Durant ces soixante dernières années, les problématiques de la société française sont passées d’une logique de reconstruction et d’aménagement du territoire à celle d’une réhabilitation et d’un ménagement des territoires. Outre la réforme territoriale et le désengagement de l’Etat, un profond changement de regard sur le monde est en jeu en ce début de siècle. Dans le contexte de cette évolution, partout en France comme en Europe, émergent de nouvelles pratiques sociétales et environnementales. Après des millénaires de conquête de la nature, elles répondent à une prise de conscience de la finitude de la planète et de ses ressources spatiales et naturelles. Elles ébranlent les modes traditionnels de gouvernance et imposent une relation réinventée au territoire. Elles impliquent une appréhension large et innovante de l’aménagement de l’espace à toutes ses échelles et de l’architecture dans toutes ses composantes.
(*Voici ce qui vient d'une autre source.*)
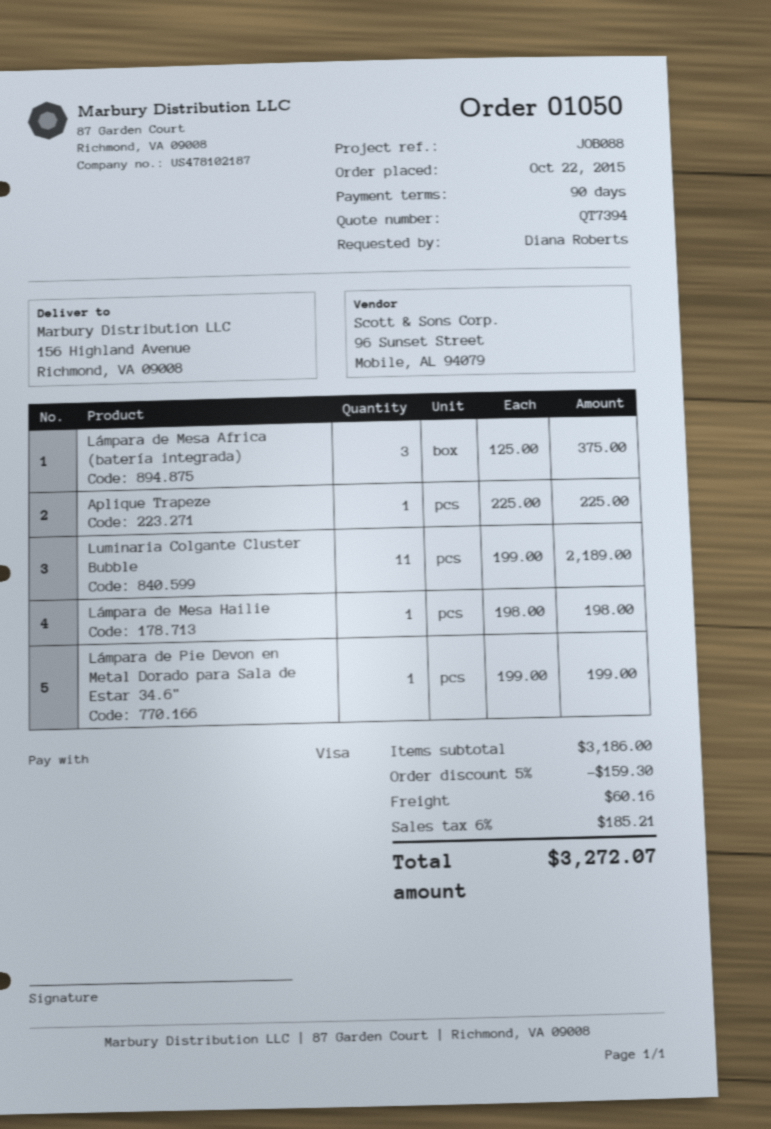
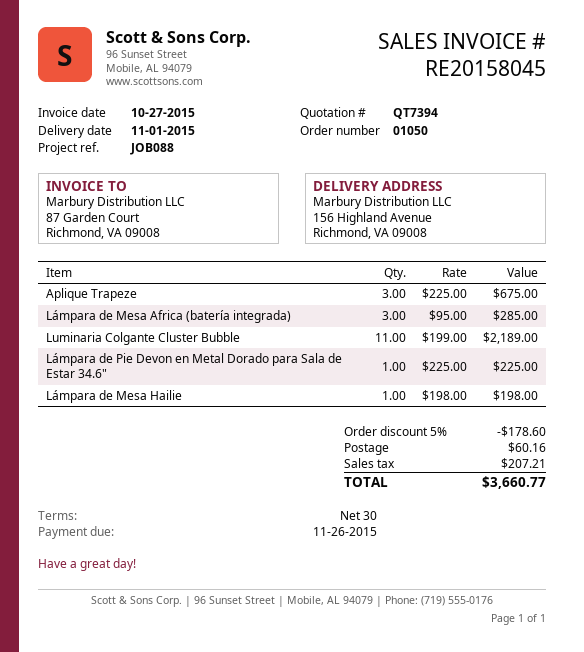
payment terms: 90 days -> 30 days
Lámpara de Mesa Africa (batería integrada): 3 x 125.00 = 375.00 -> 3 x 95.00 = 285.00
Aplique Trapeze: 1 x 225.00 = 225.00 -> 3 x 225.00 = 675.00
Lámpara de Pie Devon en Metal Dorado para Sala de Estar 34.6": 1 x 199.00 = 199.00 -> 1 x 225.00 = 225.00
discount: 5% = 159.30 -> 5% = 178.60
tax: 185.21 -> 207.21
total: 3272.07 -> 3660.77

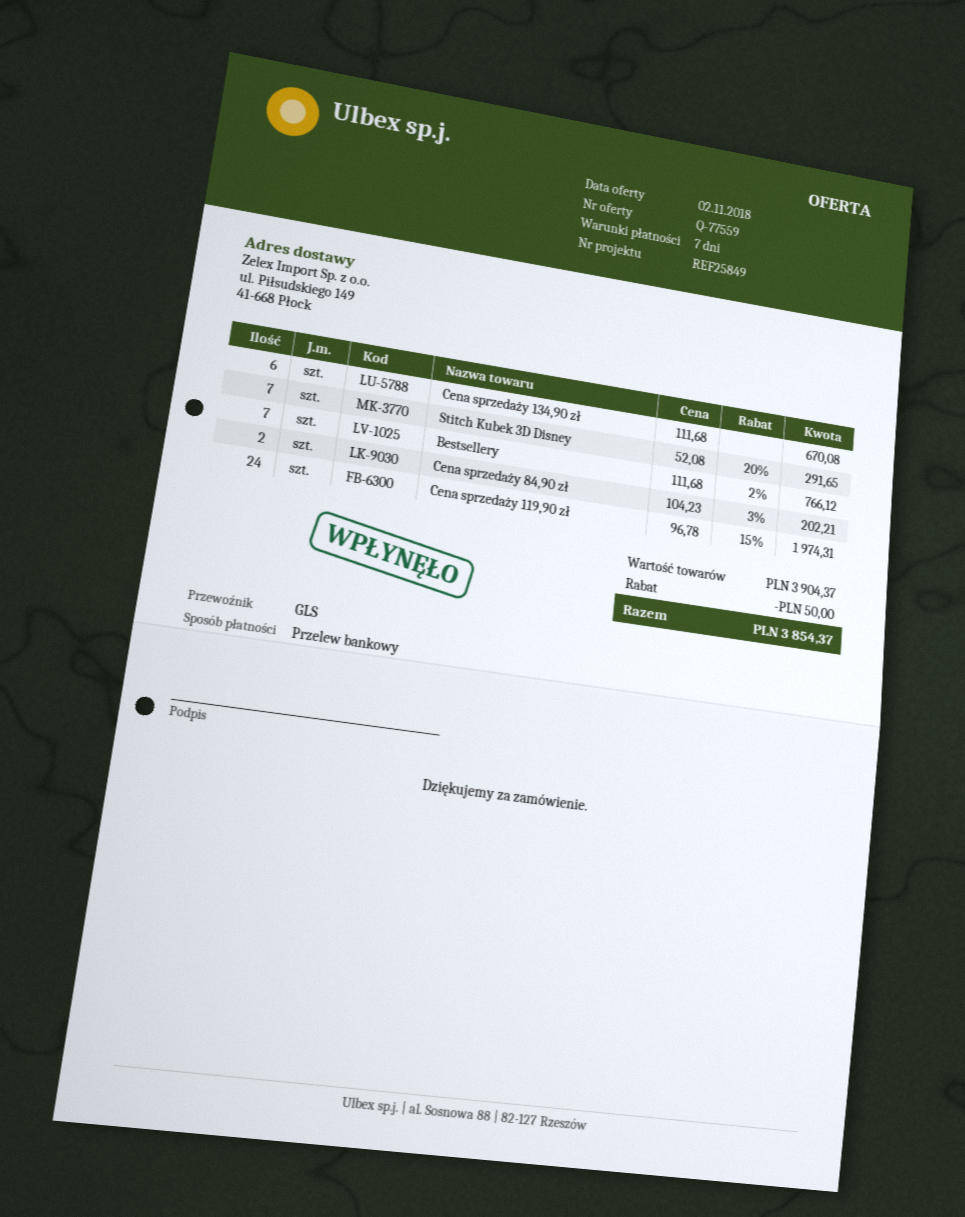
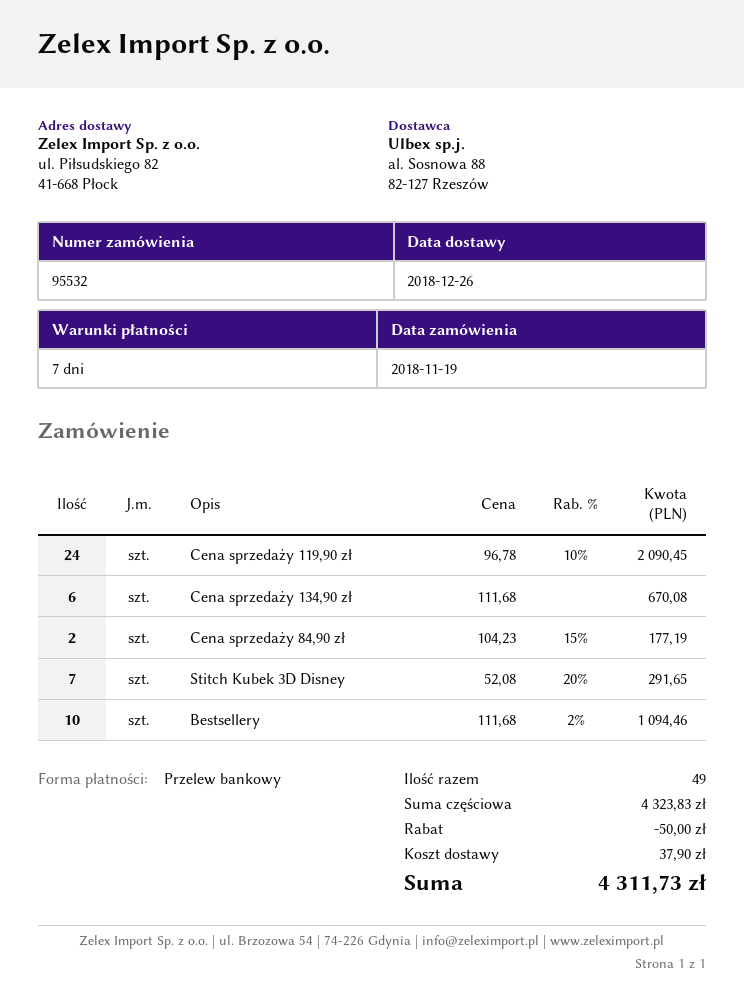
ship to: ul. Piłsudskiego 149, 41-668 Płock -> ul. Piłsudskiego 82, 41-668 Płock
Bestsellery: 7 x 111.68 - 2% = 766.12 -> 10 x 111.68 - 2% = 1094.46
Cena sprzedaży 84,90 zł: 2 x 104.23 - 3% = 202.21 -> 2 x 104.23 - 15% = 177.19
Cena sprzedaży 119,90 zł: 24 x 96.78 - 15% = 1974.31 -> 24 x 96.78 - 10% = 2090.45
subtotal: 3904.37 -> 4323.83
shipping: none -> 37.90
total: 3854.37 -> 4311.73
Modestie individuelle versus ambition collective
Dans la région du Vorarlberg, en Autriche, la démarche écoresponsable de toute une société, portée par plusieurs générations et incarnée dans une culture partagée, a permis l’émergence d’aspirations et d’une réflexion critique, un renouvellement des idées et des comportements. Au-delà de la découverte d’un mode de vie et de production du cadre bâti, au-delà de la rencontre avec des acteurs divers impliqués localement, au-delà de l’image idyllique parfois véhiculée par les media, le séminaire annuel des ACE s’est centré sur une approche des conditions qui ont permis ce foisonnement inventif, caractérisé par une grande modestie individuelle et une ambition collective étonnante. La dynamique d’un mouvement collégial a favorisé l’éclosion d’architectures remarquables réparties sur tout le territoire : une production discrète, fruit d’un véritable savoir-faire, d’une prise de risques partagée par tous les acteurs de l’acte de bâtir, le ministre du Land, le maire, le citoyen, l’architecte, l’ingénieur, l’entreprise et la filière industrielle dans son ensemble.
Débat national
Si l’exemplarité d’une démarche trentenaire à l’échelle d’un petit département n’est pas immédiatement transposable sur le territoire français, elle questionne toutefois nos modes de réflexion, d’organisation, de production sur les thèmes d’actualité qui occupent aujourd’hui le débat national :
- relation entre centralisme, équité républicaine et fédéralisme, autonomie régionale, dans le cadre de la réforme territoriale ;
- rapport entre la loi, la règle et le contrat négocié autour du projet, dans le cadre de la réforme de l’urbanisme de projet ;
- lien entre le service de la chose publique et la gestion des intérêts privés, avec la prolifération des partenariats publics-privés ;
- relation entre la tradition, l’ancrage dans l’histoire et la géographie et une modernité à réinventer pour le siècle qui vient ;
- rapport entre la vie économique et une production architecturale dont elle s’est progressivement dissociée, pour se réduire trop souvent à la production d’objets médiatisés déconnectés de leur contexte.
Les échanges lors des séances plénières et des ateliers de travail ont révélé, à partir des expériences concrètes des ACE dans leurs missions de terrain, l’acuité des questions posées et la nécessité de débats de fond qui interpellent directement à la fois la chose politique et la citoyenneté.